Instead of shrinking due to the pandemic, the biennial event now in its tenth year promises a fully interactive, global edition spanning across the Arab world.
Window on Arab culture: Shubbak London Festival announces line-up

Born out of the ashes of conflicts that tore the Middle East apart, the Shubbak Festival has held to its promise to support and celebrate the diversity of Arab artists, their creativity and innovation through its professional and engagement programmes, national touring and biennial multi-artform festival. The Shubbak Festival is in fact the UK's largest biennial festival of contemporary Arab culture and it brings new and unexpected voices alongside established artists to London every two years. Its ambitious programme connects London audiences and communities with the best of contemporary Arab visual arts, film, music, theatre, dance, literature and debate.

And this year, instead of shrinking due to the Covid-19 pandemic and related constrictions, the Shubbak is going across borders and through different lands to bring together DJ sets, Hip Hop, rap and trap legends, re-imagined classics, installations in iconic settings, films and audio guided tours of an imaginary city. Their Facebook page states proudly: "We are live in London, online and broadcasting from Beirut, Gaza, Marrakech, Slemani, Riyadh, Khartoum and Doha."

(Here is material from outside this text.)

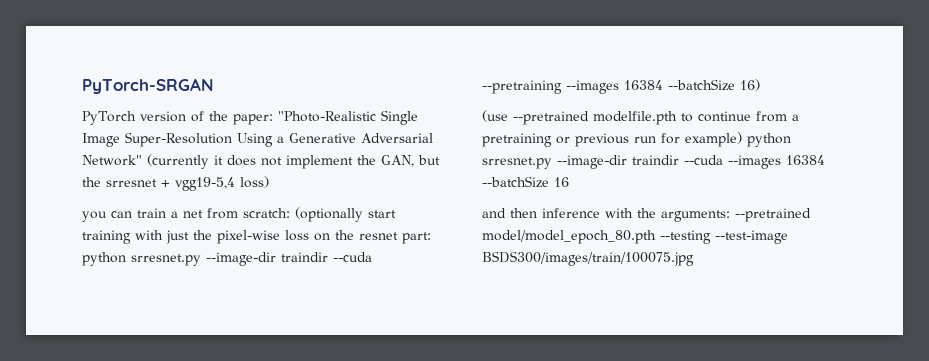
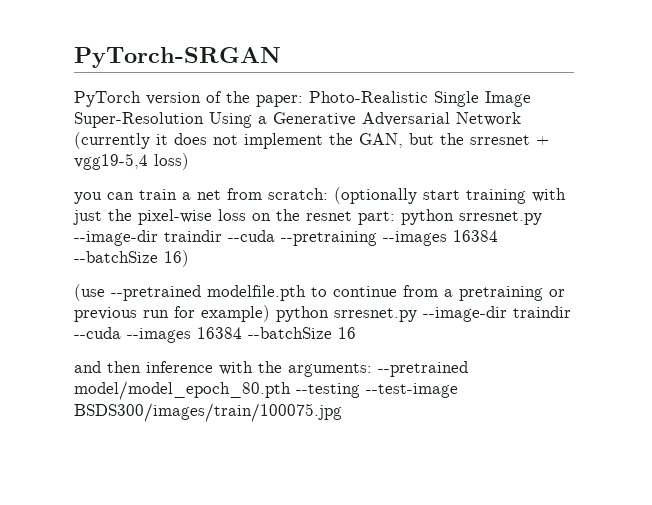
- PyTorch version of the paper: "Photo-Realistic Single Image Super-Resolution Using a Generative Adversarial Network" (currently it does not implement the GAN, but the srresnet + vgg19-5,4 loss)
+ PyTorch version of the paper: Photo-Realistic Single Image Super-Resolution Using a Generative Adversarial Network (currently it does not implement the GAN, but the srresnet + vgg19-5,4 loss)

How did artists throughout the Arab world react to the pandemic? Beautifully, if we follow their journey through the Shubbak programme. Eckhard Thiemann, Shubbak Festival Artistic Director explained "in London we present a live programme of events in bold and imaginative formats. Outdoor audio-guided walks and performances encourage you to experience our city as real and imaginary, transporting you to different places to meet original characters. New collaborations and commissions from the freshest UK and international music and spoken word talent are shared in close-up encounters in our city’s re-opened venues." While fewer artists from the MENA are able to travel to London this year, Thiemann pointed to those performances coming from throughout the world to audiences online. You can "be transported to a theatre in Germany for a world premiere by a Syrian theatre company, tune into livestreams from locations including Riyadh, Khartoum, Gaza, Doha and Slemani."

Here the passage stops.